[ENTRIES SHOWN]

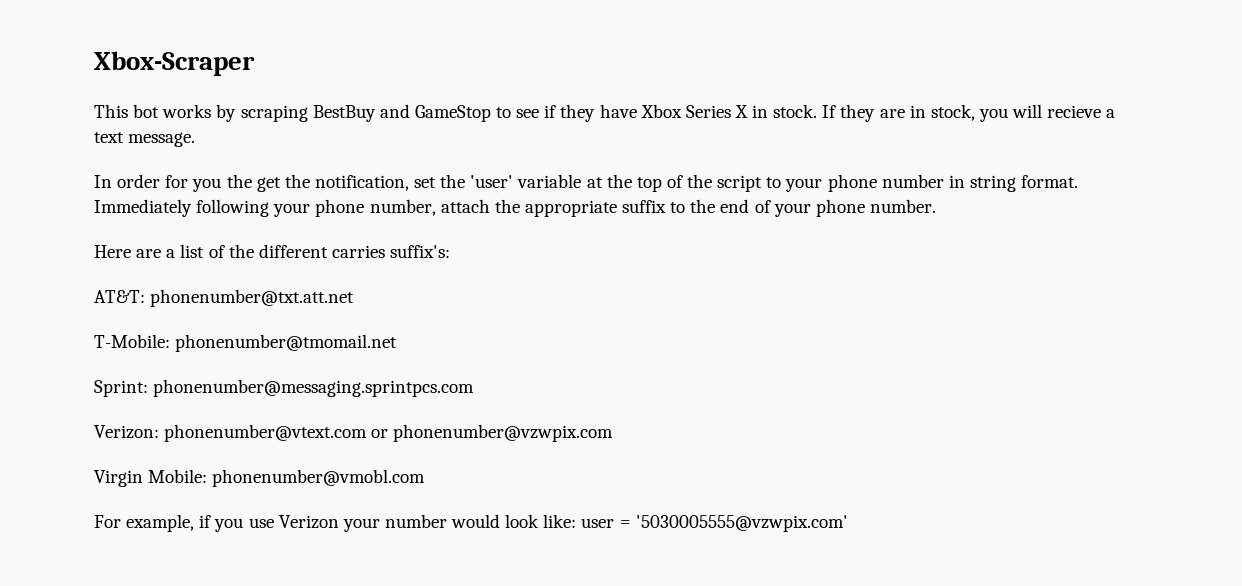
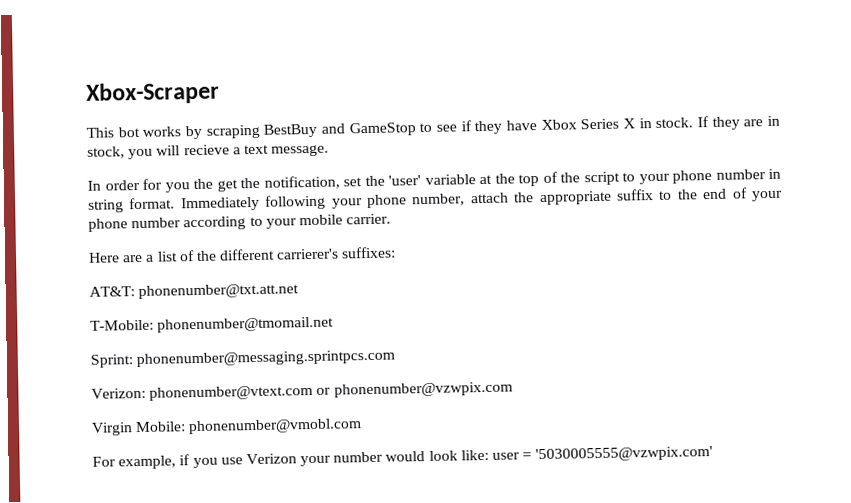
- Immediately following your phone number, attach the appropriate suffix to the end of your phone number.
+ Immediately following your phone number, attach the appropriate suffix to the end of your phone number according to your mobile carrier.
- Here are a list of the different carries suffix's:
+ Here are a list of the different carrierer's suffixes:

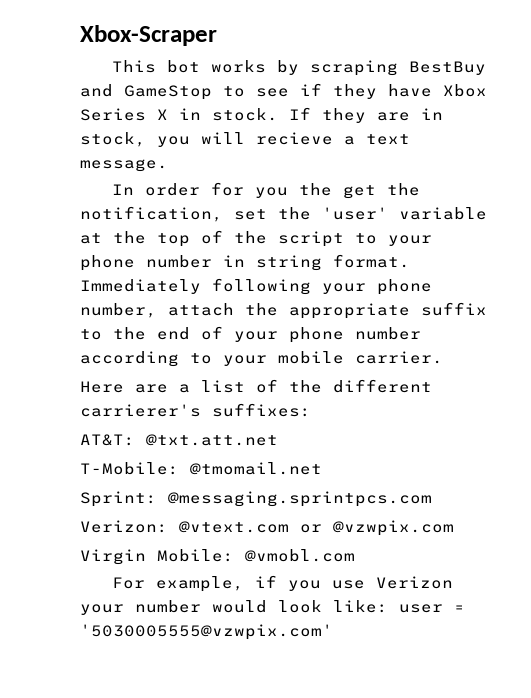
- AT&T: phonenumber@txt.att.net
+ AT&T: @txt.att.net
- T-Mobile: phonenumber@tmomail.net
+ T-Mobile: @tmomail.net
- Sprint: phonenumber@messaging.sprintpcs.com
+ Sprint: @messaging.sprintpcs.com
- Verizon: phonenumber@vtext.com or phonenumber@vzwpix.com
+ Verizon: @vtext.com or @vzwpix.com
- Virgin Mobile: phonenumber@vmobl.com
+ Virgin Mobile: @vmobl.com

[/ENTRIES SHOWN]

== TASK ITEM ==
Would you reproduce the lines above exactly, without carrying over the pictures?

== OUTPUT BELOW ==
- Immediately following your phone number, attach the appropriate suffix to the end of your phone number.
+ Immediately following your phone number, attach the appropriate suffix to the end of your phone number according to your mobile carrier.
- Here are a list of the different carries suffix's:
+ Here are a list of the different carrierer's suffixes:

- AT&T: phonenumber@txt.att.net
+ AT&T: @txt.att.net
- T-Mobile: phonenumber@tmomail.net
+ T-Mobile: @tmomail.net
- Sprint: phonenumber@messaging.sprintpcs.com
+ Sprint: @messaging.sprintpcs.com
- Verizon: phonenumber@vtext.com or phonenumber@vzwpix.com
+ Verizon: @vtext.com or @vzwpix.com
- Virgin Mobile: phonenumber@vmobl.com
+ Virgin Mobile: @vmobl.com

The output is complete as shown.